Chacun a ses méthodes mais quand j’entends le président de Lokeren à propos de Paul Put, je me dis : sans résultat, on est un mauvais entraîneur. Si nous avions gagné le derby, René aurait été le meilleur et serait resté.
Vous seriez une source d’énervement dans une équipe…
Certains ne m’aiment pas ? Possible. Il m’arrive de m’énerver quand quelque chose ne va pas ou que je reçois un mauvais ballon. J’énerve les supporters si je suis hors-jeu à quelques reprises. Nous avons six ou sept attaquants. Si je ne marque pas pendant quelque temps, je peux comprendre que d’autres piaffent d’impatience. J’aime rigoler à l’entraînement mais on ne m’a jamais reproché d’être irritant.
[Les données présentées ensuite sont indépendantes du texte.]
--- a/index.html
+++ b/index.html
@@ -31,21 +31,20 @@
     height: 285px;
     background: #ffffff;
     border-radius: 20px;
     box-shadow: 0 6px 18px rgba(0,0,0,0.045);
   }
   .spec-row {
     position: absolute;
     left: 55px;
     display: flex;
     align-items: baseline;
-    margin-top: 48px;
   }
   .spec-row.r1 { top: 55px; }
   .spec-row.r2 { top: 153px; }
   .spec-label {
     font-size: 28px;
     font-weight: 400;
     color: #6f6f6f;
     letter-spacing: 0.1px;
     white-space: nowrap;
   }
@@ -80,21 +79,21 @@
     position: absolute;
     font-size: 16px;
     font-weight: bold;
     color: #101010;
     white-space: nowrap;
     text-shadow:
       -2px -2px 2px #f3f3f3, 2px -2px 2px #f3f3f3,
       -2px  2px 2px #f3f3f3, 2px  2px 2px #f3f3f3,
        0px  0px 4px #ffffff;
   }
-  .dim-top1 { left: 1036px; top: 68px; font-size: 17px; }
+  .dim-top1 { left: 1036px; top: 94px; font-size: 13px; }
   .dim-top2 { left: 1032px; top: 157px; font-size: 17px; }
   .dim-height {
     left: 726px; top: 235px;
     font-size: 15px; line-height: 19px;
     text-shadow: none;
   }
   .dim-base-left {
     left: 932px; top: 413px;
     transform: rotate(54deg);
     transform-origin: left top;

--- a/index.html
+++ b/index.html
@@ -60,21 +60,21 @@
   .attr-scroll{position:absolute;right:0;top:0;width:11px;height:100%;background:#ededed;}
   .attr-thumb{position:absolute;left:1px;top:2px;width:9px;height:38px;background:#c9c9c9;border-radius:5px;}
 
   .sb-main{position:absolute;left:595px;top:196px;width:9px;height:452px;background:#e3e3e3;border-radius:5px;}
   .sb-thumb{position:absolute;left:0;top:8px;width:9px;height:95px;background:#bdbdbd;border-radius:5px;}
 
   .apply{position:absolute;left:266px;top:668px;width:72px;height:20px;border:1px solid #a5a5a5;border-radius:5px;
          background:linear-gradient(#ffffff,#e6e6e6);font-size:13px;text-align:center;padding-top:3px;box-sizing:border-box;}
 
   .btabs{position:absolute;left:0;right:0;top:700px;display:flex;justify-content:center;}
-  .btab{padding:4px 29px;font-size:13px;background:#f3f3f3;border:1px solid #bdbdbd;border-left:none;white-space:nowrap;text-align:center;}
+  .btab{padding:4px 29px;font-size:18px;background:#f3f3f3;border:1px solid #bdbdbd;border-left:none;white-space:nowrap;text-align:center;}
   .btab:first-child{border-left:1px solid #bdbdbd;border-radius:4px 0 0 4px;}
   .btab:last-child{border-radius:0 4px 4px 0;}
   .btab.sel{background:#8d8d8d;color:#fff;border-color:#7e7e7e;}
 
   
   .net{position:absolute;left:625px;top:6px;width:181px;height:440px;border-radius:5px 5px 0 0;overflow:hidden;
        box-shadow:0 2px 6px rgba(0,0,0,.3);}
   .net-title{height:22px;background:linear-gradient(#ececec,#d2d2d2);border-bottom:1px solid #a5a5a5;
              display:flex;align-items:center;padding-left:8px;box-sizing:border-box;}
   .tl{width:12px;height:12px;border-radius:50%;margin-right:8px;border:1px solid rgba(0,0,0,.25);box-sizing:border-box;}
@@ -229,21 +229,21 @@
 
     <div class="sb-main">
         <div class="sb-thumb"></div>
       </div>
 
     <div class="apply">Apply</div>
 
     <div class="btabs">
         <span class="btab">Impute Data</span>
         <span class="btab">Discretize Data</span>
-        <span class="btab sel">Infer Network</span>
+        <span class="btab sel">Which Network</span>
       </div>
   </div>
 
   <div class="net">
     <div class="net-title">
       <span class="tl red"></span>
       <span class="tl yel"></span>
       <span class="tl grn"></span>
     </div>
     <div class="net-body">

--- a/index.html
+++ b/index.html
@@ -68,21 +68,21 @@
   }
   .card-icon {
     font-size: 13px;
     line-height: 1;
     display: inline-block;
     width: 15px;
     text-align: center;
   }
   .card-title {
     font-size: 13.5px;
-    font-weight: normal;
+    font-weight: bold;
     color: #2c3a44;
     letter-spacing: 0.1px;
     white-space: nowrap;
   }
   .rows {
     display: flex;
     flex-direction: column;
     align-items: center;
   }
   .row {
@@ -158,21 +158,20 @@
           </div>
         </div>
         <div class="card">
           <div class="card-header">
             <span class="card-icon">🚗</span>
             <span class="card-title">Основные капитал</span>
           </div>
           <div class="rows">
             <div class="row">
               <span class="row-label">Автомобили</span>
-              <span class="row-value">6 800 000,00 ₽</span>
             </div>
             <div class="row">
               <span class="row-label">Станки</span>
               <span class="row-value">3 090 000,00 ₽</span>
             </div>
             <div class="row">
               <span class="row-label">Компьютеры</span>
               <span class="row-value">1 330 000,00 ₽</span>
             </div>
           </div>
Vous occupez-vous trop de vous-même ?
Non. Je veux le bien de l’équipe. J’essaie d’aider Arthur Gomez car l’entraîneur ne parle ni français, ni anglais. Comme Darko le dit, quand ça va moins bien, on vise les leaders.
Etes-vous usé ?
Ça va moins bien qu’à certains moments de la saison passée mais ce n’est pas un problème de vitesse ni d’usure. On a une bonne condition quand on survit à trois mois avec Desaeyere.
Pourquoi ne jouez-vous pas bien ?
En lisant ce que je vais dire, les gens vont penser que j’impute la faute aux autres mais un avant dépend des ballons qu’il reçoit. J’ai 37 ans, on ne va pas me changer. Nous sommes un rien moins offensifs. Or, Darko et moi sommes plus productifs dans un style offensif. Nous ne sommes pas vraiment des récupérateurs.
L’Antwerp ne va pas descendre ?
Euh… Non. Il ne le peut pas. Nous devons tout mettre en £uvre pour éviter ce scénario mais nous allons vivre une longue saison.
Votre dernière en D1 ?
J’aurai 38 ans en avril. Je procéderai à une évaluation à ce moment. D’ici là, je veux tout faire pour aider l’Antwerp. Nous devons assurer le maintien tous ensemble, joueurs, entraîneurs, direction, supporters. Nous avons pris sept points sur 15 au début. Après le derby, c’était comme si nous ne savions plus jouer. Une chose est perfectible : chacun doit soutenir l’équipe.
Et sans Goots ?
S’il semble préférable que je ne joue pas, je m’inclinerai. Je ne vaux pas plus qu’un autre parce que j’ai été quatre fois le meilleur buteur du club et que j’ai remporté deux fois le trophée du joueur le plus méritant. J’ai offert de nombreuses victoires à l’Antwerp la saison passée. Mes 15 buts ont livré 13 points à l’équipe. Les gens placent la barre haut.